Deformable Particles: Modeling and Applications

Abstract

Particulate materials, such as granular materials, foams, emulsions, and packings of cells, including epithelial monolayers and tissues, are composed of “particles” that can change their shapes under external stresses. Computational methods for modeling the structural and mechanical properties of particulate materials either prescribe a fixed shape for each particle, or construct volumetric particle meshes that can be computationally expensive. In this chapter, we review the recently developed deformable particle model, which only requires a surface mesh to describe arbitrary changes in particle shape. We introduce the shape-energy function for the deformable particle model, which can be tuned to model the mechanics of bulk elastic particles, elastic shells, particles governed by surface tension, and particles that undergo plastic shape changes. In addition, we specify the particle interactions, including frictional interactions between contacting rough and smooth deformable particle surfaces.
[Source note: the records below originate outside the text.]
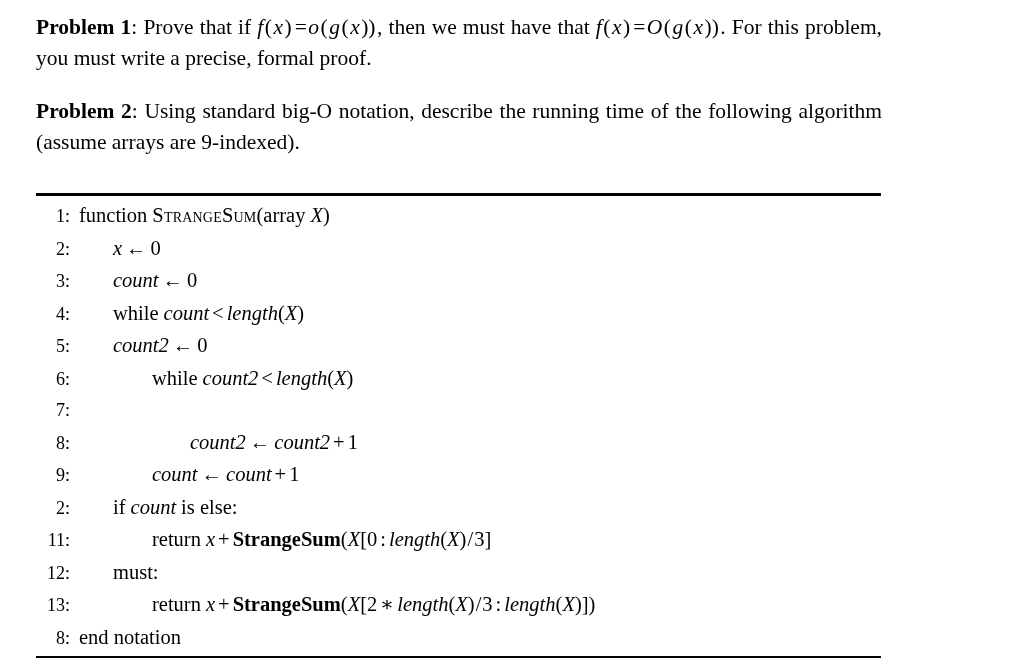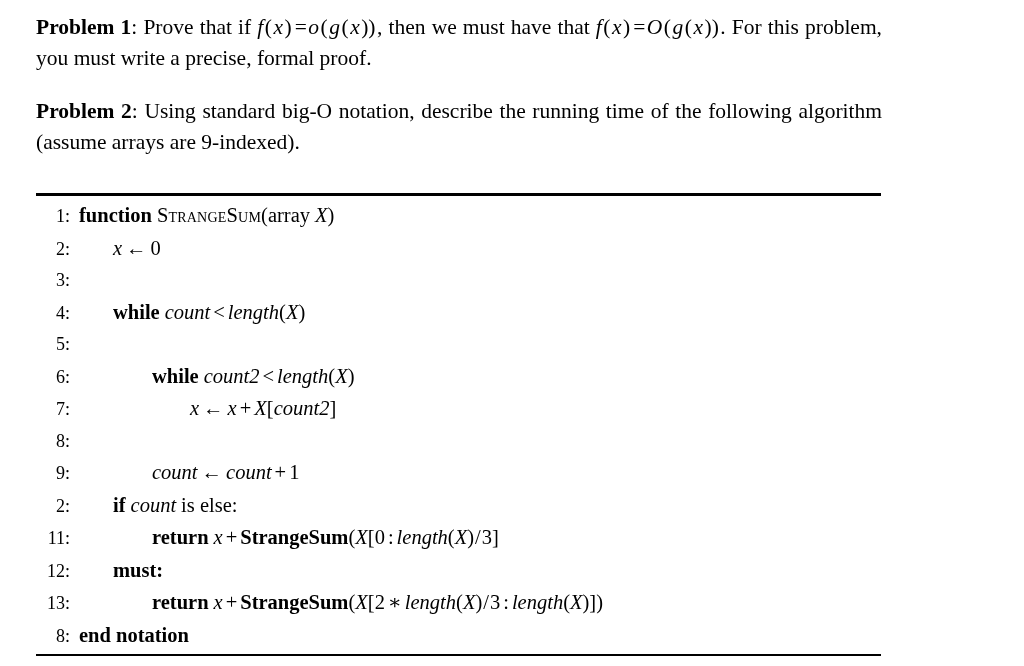--- a/index.html
+++ b/index.html
@@ -84,21 +84,21 @@
   .lineno::after { content: ":"; }
   .code {
     display: inline-block;
     padding-left: 9px;
   }
   .ind0  { padding-left: 9px;   }
   .ind1  { padding-left: 43px;  }
   .ind2  { padding-left: 82px;  }
   .ind3  { padding-left: 120px; }
 
-  .kw { font-weight: bold; font-style: normal; margin-top: 24px; }
+  .kw { font-weight: normal; font-style: normal; margin-top: 24px; }
   .sc {
     font-variant: small-caps;
     font-style: normal;
     letter-spacing: 0.2px;
   }
   .scb {
     font-weight: bold;
     font-style: normal;
   }
   .rm { font-style: normal; }
@@ -140,43 +140,45 @@
         <span class="code ind0"><span class="kw">function</span><span class="sp"></span><span class="sc">StrangeSum</span><span class="rm">(</span><span class="rm">array</span><span class="sp"></span><span class="var">X</span><span class="rm">)</span></span>
       </div>
 
       <div class="algo-line">
         <span class="lineno">2</span>
         <span class="code ind1"><span class="var">x</span><span class="gets">←</span><span class="num">0</span></span>
       </div>
 
       <div class="algo-line">
         <span class="lineno">3</span>
+        <span class="code ind1"><span class="var">count</span><span class="gets">←</span><span class="num">0</span></span>
       </div>
 
       <div class="algo-line">
         <span class="lineno">4</span>
         <span class="code ind1"><span class="kw">while</span><span class="sp"></span><span class="var">count</span><span class="op">&lt;</span><span class="var">length</span><span class="rm">(</span><span class="var">X</span><span class="rm">)</span></span>
       </div>
 
       <div class="algo-line">
         <span class="lineno">5</span>
+        <span class="code ind1"><span class="var">count2</span><span class="gets">←</span><span class="num">0</span></span>
       </div>
 
       <div class="algo-line">
         <span class="lineno">6</span>
         <span class="code ind2"><span class="kw">while</span><span class="sp"></span><span class="var">count2</span><span class="op">&lt;</span><span class="var">length</span><span class="rm">(</span><span class="var">X</span><span class="rm">)</span></span>
       </div>
 
       <div class="algo-line">
         <span class="lineno">7</span>
-        <span class="code ind3"><span class="var">x</span><span class="gets">←</span><span class="var">x</span><span class="op">+</span><span class="var">X</span><span class="brk">[</span><span class="var">count2</span><span class="brk">]</span></span>
       </div>
 
       <div class="algo-line">
         <span class="lineno">8</span>
+        <span class="code ind3"><span class="var">count2</span><span class="gets">←</span><span class="var">count2</span><span class="op">+</span><span class="num">1</span></span>
       </div>
 
       <div class="algo-line">
         <span class="lineno">9</span>
         <span class="code ind2"><span class="var">count</span><span class="gets">←</span><span class="var">count</span><span class="op">+</span><span class="num">1</span></span>
       </div>
 
       <div class="algo-line">
         <span class="lineno">2</span>
         <span class="code ind1"><span class="kw">if</span><span class="sp"></span><span class="var">count</span><span class="sp"></span><span class="rm">is else:</span></span>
We compare the compressive force between a flat wall and a deformable particle to that between two contacting bulk elastic particles and elastic shells as a function of the particle deformation. We also illustrate how to perform calculations of the pressure, packing fraction, and vibrational density of states for static packings of deformable particles. In addition, we describe extensions of the deformable particle model to flexible, tesselated granular materials, which have applications in soft robotics.